Corn came into the early morning trade on higher ground, but fell flat after a disappointing weekly export sales report, which showed net sales 27% lower than last week’s report and 48% below the 4-week average. Also weighing on corn may have been the absence of any flash-sales this morning, after rumors swirled yesterday morning about China in the market for US Corn. For the day, May corn was 1 ¾ cents lower, settling at 633 ¾, 7 ¾ cents off the high. New crop December corn finished 1 ¼ higher, settling at 570 ½.
Soybeans continued to be the bright spot in today’s session despite this morning’s weekly export sales report coming in at a marketing year low, just 360,700 metric tons, or about 13.2 million bushels. The technicials may have lent a hand in today’s rally, after holding 4-star support during Tuesday’s blood bath. The market rebounded back to the scene of the crime, or the original breakdown point from this week, 1507-1512, which we discussed being a potential target in recent commentary. This will be a bit of a tug of war zone for the market as we look to round out the week. For the day, May soybeans were 15 higher, settling at 1509 ¼. The new crop November contract was 8 ½ higher to 1367 ½.
Wheat traded a lot like corn today, coming into the early morning trade on higher ground but fizzling out, though still managing to close higher on the day. May Chicago wheat was 2 ¾ cents higher to 712 ¾. We still think that there is potential to work to the upside from these levels as we approach the renewal deadline of the Black Sea Grain deal on March 18th. A break and close below $7 would neutralize that bias. A breakout above 730-735 would confirm that bias.

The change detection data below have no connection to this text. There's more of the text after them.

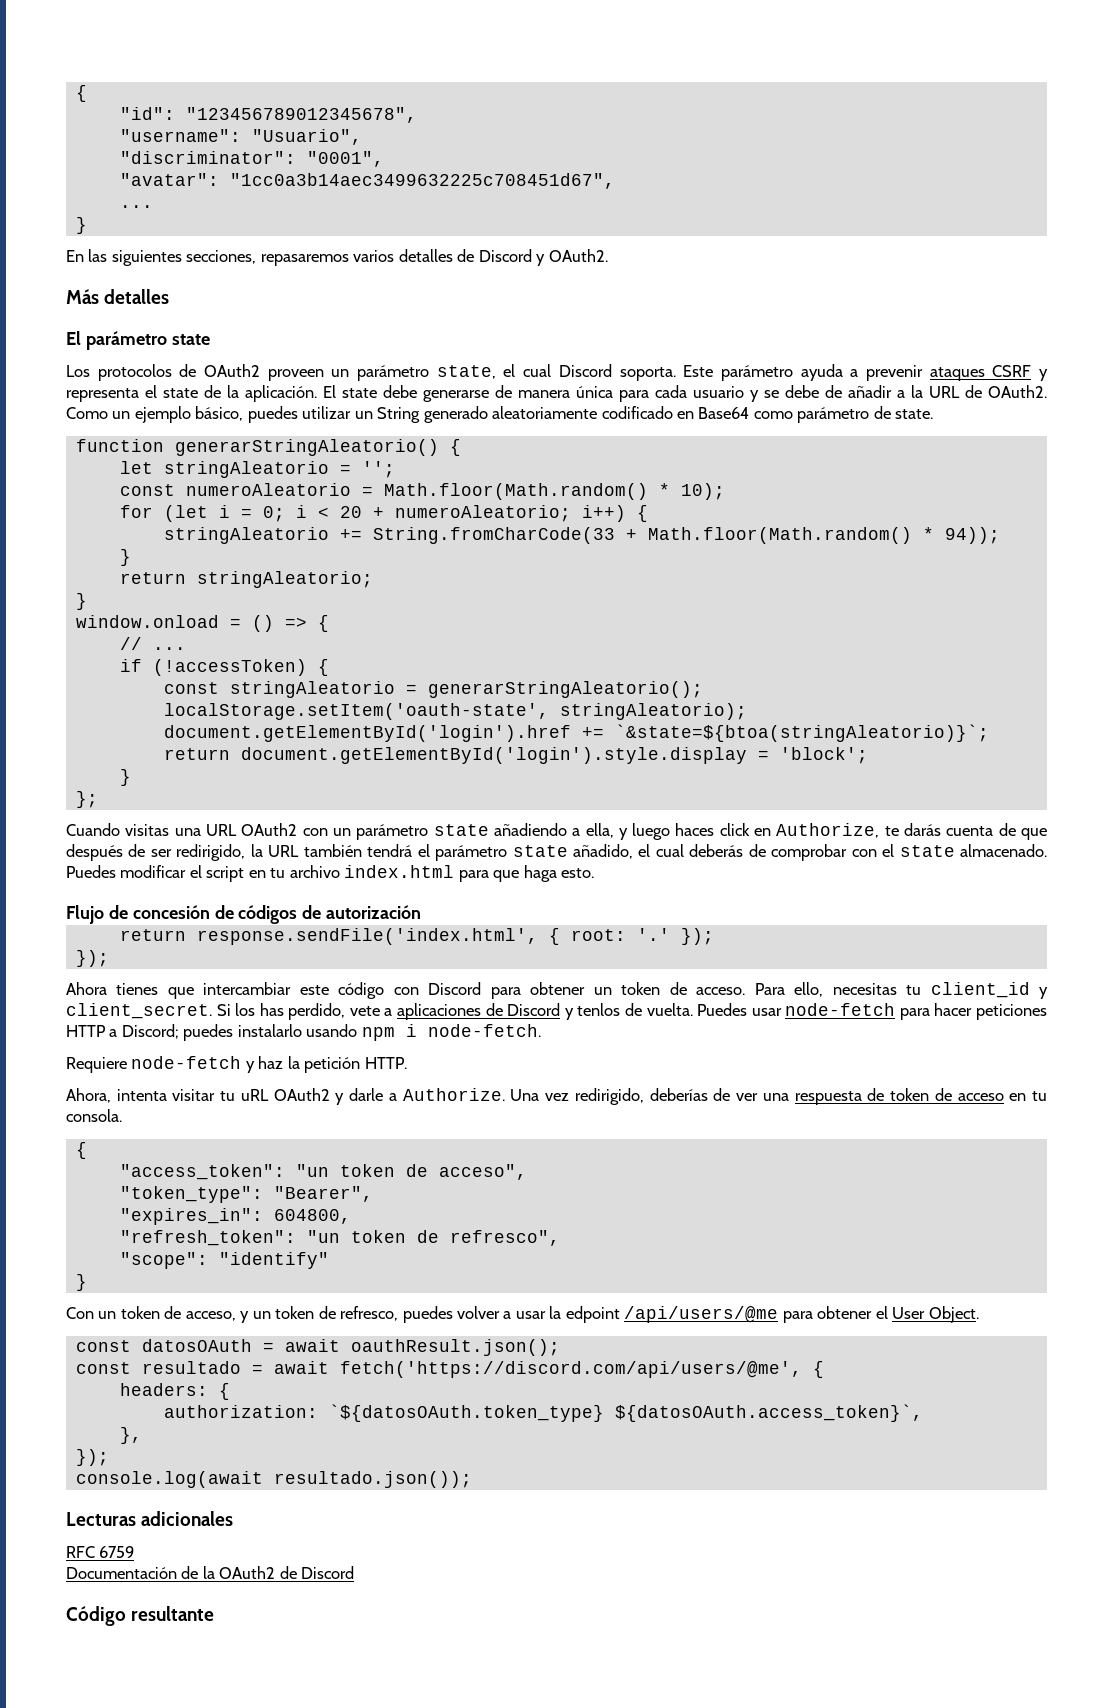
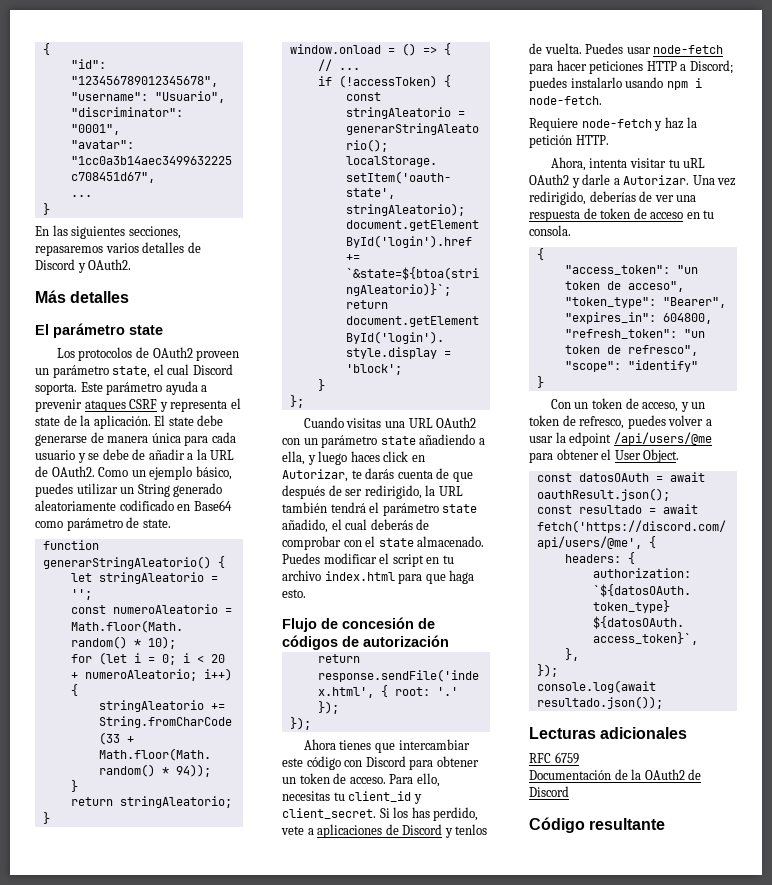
[776,823,880,838] Authorize, -> [282,469,348,482] Autorizar,
[402,1088,505,1101] Authorize. -> [623,175,690,185] Autorizar.

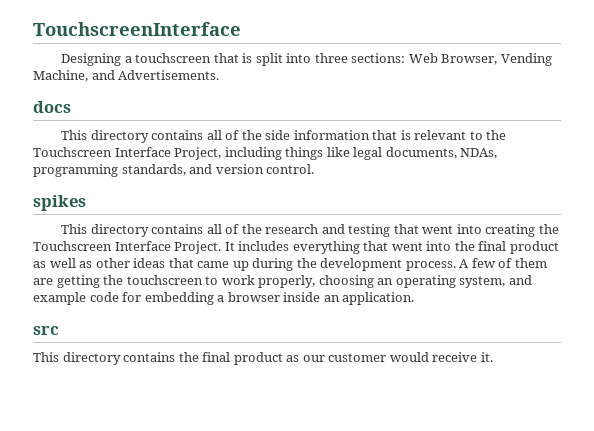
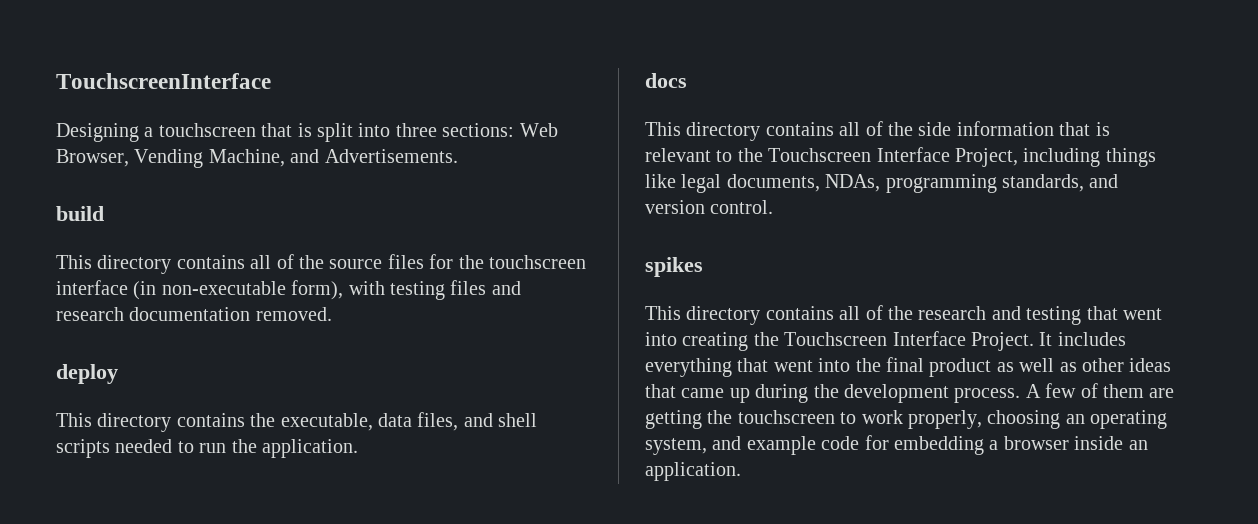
(220, 75) none -> [56,206,104,221] [56,254,586,274] [56,280,521,300] [56,307,332,321] [56,364,118,384] [56,412,538,432] [56,439,358,458] // build // This directory contains all of the source files for the touchscreen interface (in non-executable form), with testing files and research documentation removed. // deploy // This directory contains the executable, data files, and shell scripts needed to run the application.
[33,326,59,335] [33,352,493,365] // src // This directory contains the final product as our customer would receive it. -> (741, 471) none

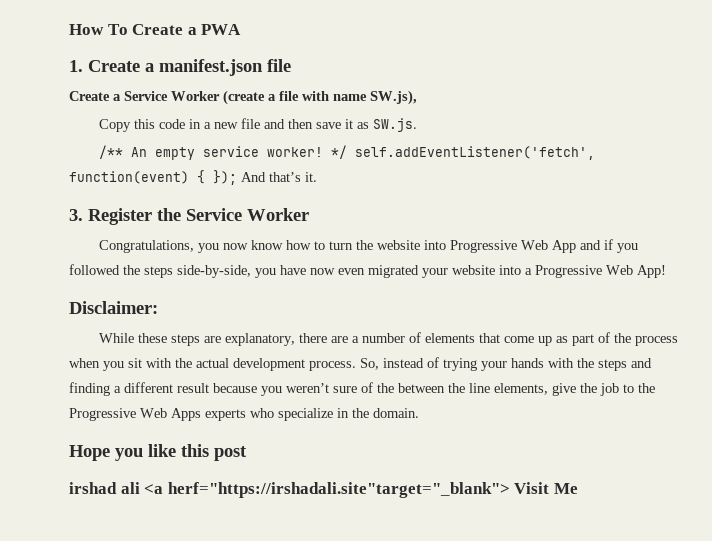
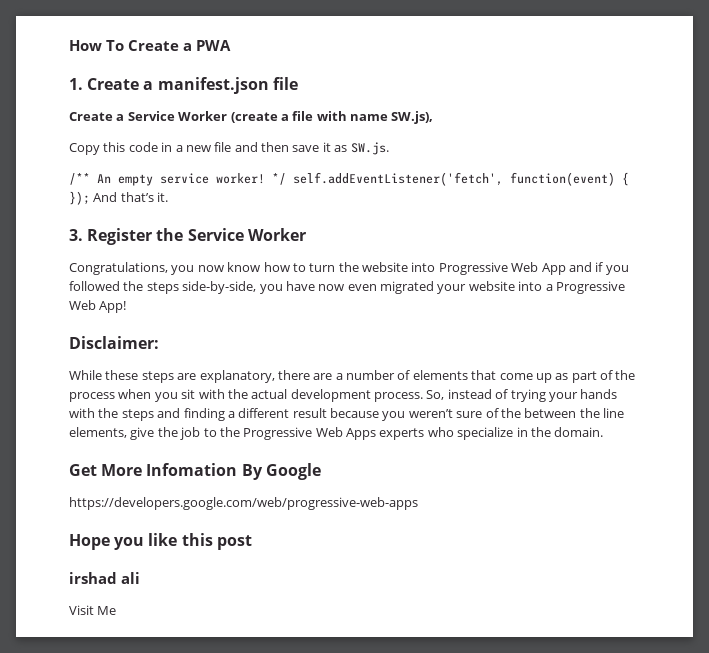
(419, 413) none -> [69,463,321,480] [69,497,418,510] // Get More Infomation By Google // https://developers.google.com/web/progressive-web-apps
[144,482,510,498] <a herf="https://irshadali.site"target="_blank"> -> (140, 578) //

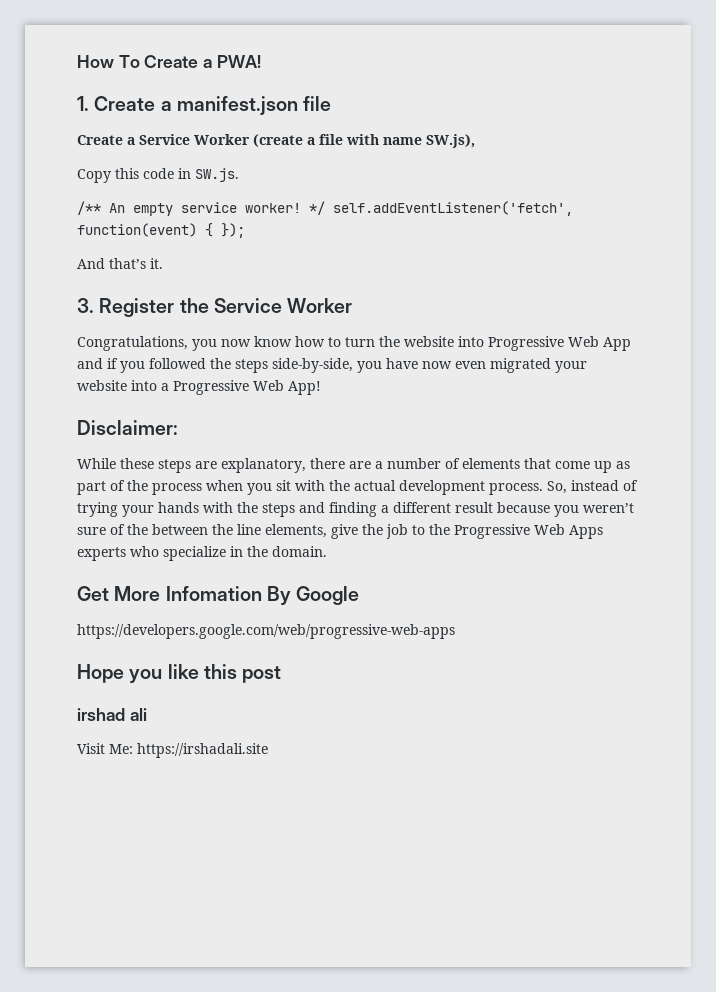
[195,40,231,51] PWA -> [216,55,261,68] PWA!
[175,142,348,152] a new file and then save it as -> (191, 173) none
(90, 198) none -> (245, 230) //
[97,606,117,615] Me -> [109,743,268,758] Me: https://irshadali.site

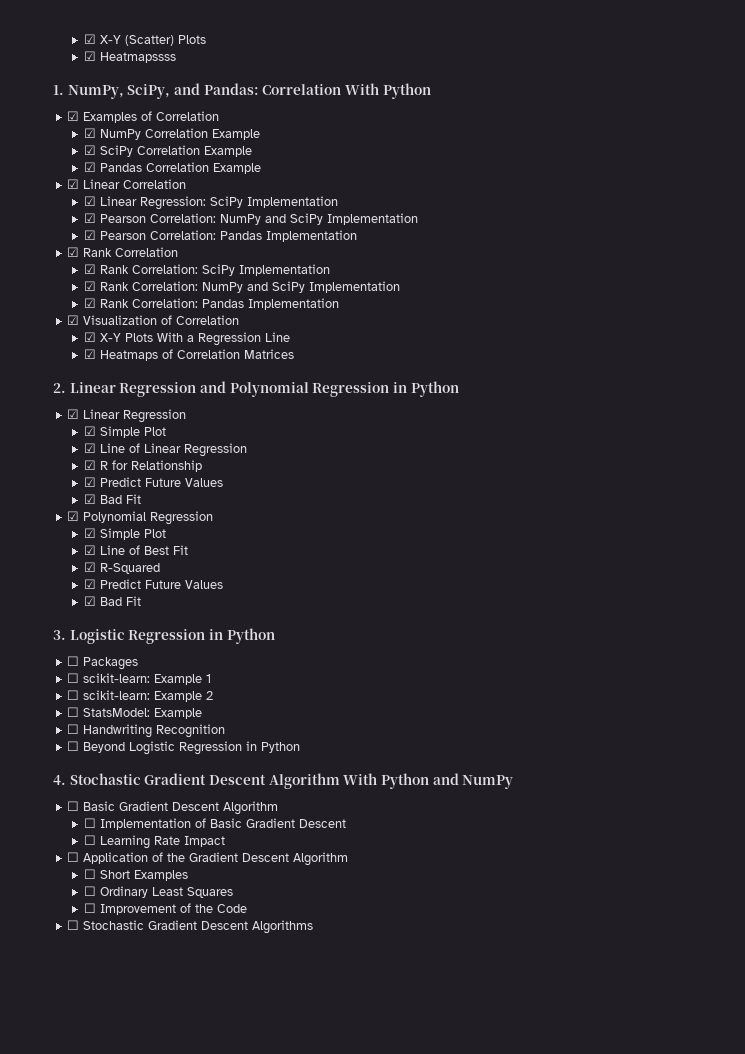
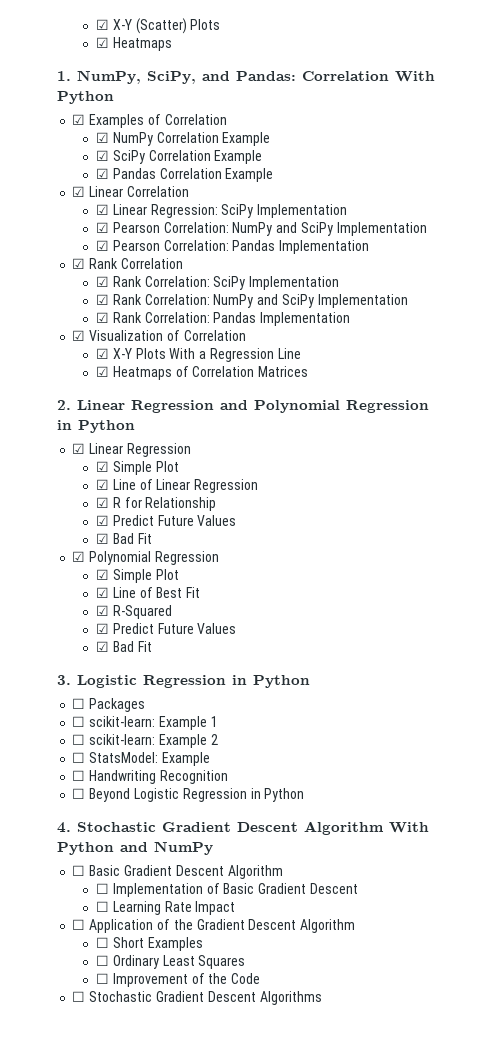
[100,52,177,63] Heatmapssss -> [112,37,172,51] Heatmaps

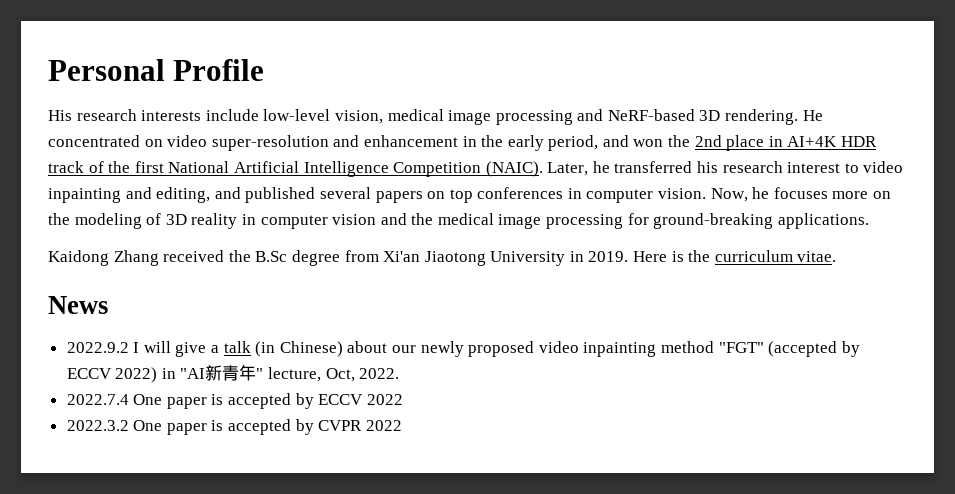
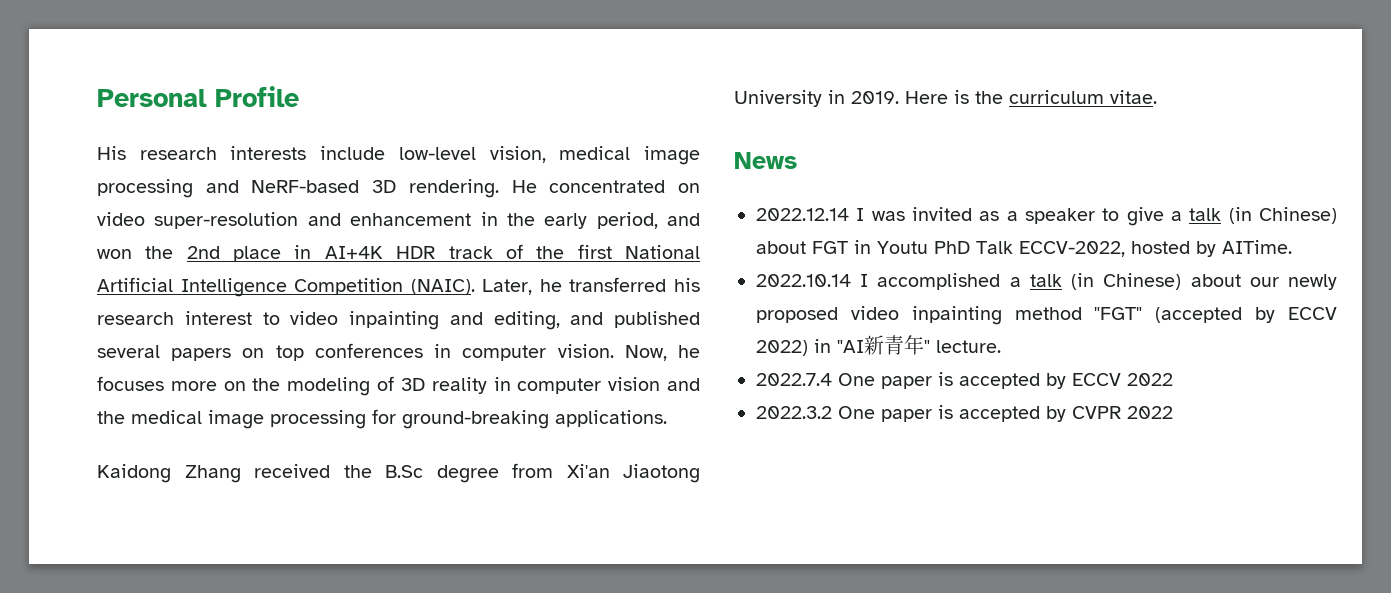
[66,341,171,353] 2022.9.2 I will -> [756,207,1120,224] 2022.12.14 I was invited as a speaker to
(388, 347) none -> [812,240,1292,257] [756,273,1241,290] FGT in Youtu PhD Talk ECCV-2022, hosted by AITime. // 2022.10.14 I accomplished a talk (in Chinese) about
[268,367,400,382] lecture, Oct, 2022. -> [936,340,1001,353] lecture.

April live cattle broke below trendline support which accelerated the selling pressure, finishing the day 1.02 lower to 164.10. As mentioned in our previous morning commentary, though a continued grind higher wasn’t out of the question, the higher velocity move, or more violent move would likely come to the downside. Not to say today was violent, but it was the biggest down day we’ve seen in a while and is on the verge of threating some more significant technical levels. 163.00-163.25 will be an area to keep an eye on going forward.
April feeder cattle finished the day unchanged at 193.85, which is a bit of a victory for the Bull camp following yesterday’s apparent blow off top type of trade. A pullback towards 192 is in the cards if the Bulls cannot find their footing ahead of the weekend.
April lean hogs finished the day 1.10 lower to settle at 83.85. This is one of those markets that continues to chop people to pieces, giving traders a reminder that sometimes no position is the best position.